Could you restate word for word only the lines below from the one holding "[149,103,263,112] website is" to the one holding "(280, 126) none", inclusive, and leave out the pictures?

+++ Data +++

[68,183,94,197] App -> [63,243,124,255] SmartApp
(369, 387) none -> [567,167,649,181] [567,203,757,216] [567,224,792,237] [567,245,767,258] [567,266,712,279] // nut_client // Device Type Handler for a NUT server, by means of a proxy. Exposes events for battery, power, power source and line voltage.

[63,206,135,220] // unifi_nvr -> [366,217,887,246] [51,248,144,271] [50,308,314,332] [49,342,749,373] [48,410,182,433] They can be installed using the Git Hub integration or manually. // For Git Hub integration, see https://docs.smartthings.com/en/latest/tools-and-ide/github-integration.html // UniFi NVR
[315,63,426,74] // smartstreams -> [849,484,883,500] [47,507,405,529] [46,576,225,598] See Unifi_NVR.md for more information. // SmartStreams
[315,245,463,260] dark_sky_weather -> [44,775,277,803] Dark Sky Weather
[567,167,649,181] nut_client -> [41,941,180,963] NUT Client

+++
+++ Data +++

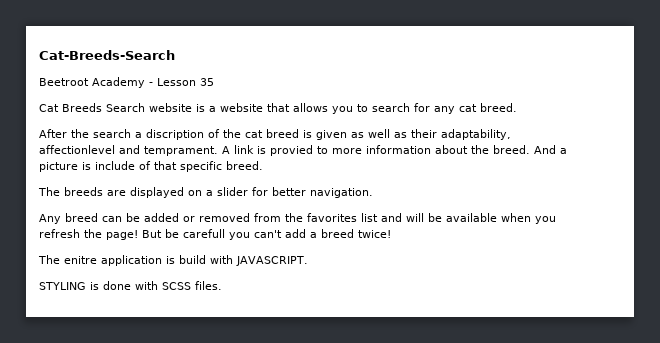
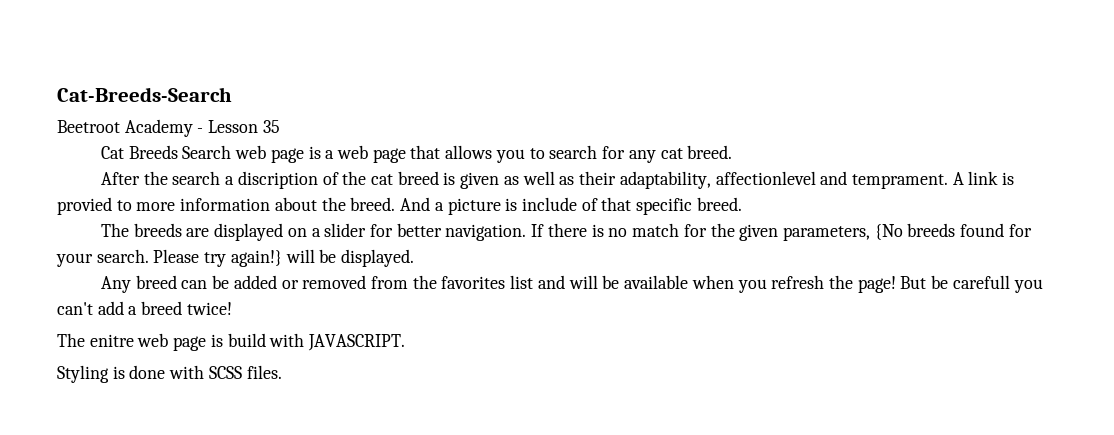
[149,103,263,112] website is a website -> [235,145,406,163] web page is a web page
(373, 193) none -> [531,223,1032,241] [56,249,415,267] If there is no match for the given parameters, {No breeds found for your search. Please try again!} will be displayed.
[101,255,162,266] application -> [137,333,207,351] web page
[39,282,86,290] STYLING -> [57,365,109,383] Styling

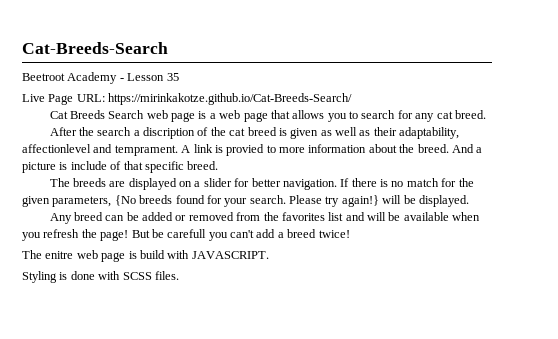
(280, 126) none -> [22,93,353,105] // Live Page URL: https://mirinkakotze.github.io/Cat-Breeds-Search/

+++
+++ Data +++

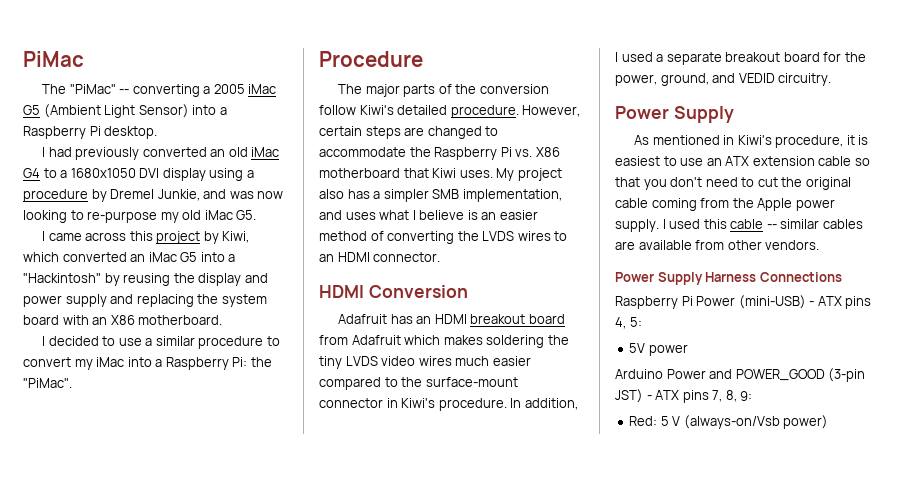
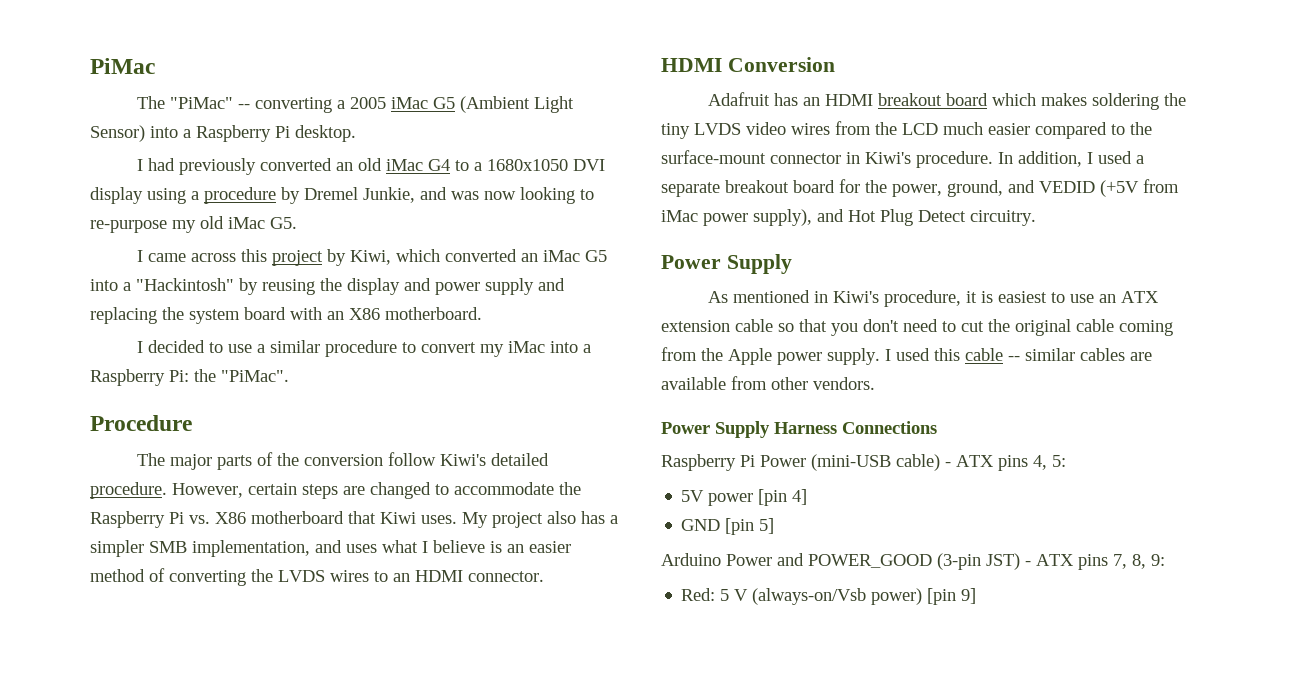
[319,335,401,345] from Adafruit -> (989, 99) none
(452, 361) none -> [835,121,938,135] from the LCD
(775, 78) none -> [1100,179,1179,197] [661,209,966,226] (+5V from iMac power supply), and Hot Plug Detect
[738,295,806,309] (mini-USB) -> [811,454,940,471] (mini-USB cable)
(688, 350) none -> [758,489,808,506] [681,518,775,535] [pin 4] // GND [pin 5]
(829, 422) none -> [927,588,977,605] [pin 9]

+++

_Answer_.
[149,103,263,112] website is a website -> [235,145,406,163] web page is a web page
(373, 193) none -> [531,223,1032,241] [56,249,415,267] If there is no match for the given parameters, {No breeds found for your search. Please try again!} will be displayed.
[101,255,162,266] application -> [137,333,207,351] web page
[39,282,86,290] STYLING -> [57,365,109,383] Styling

(280, 126) none -> [22,93,353,105] // Live Page URL: https://mirinkakotze.github.io/Cat-Breeds-Search/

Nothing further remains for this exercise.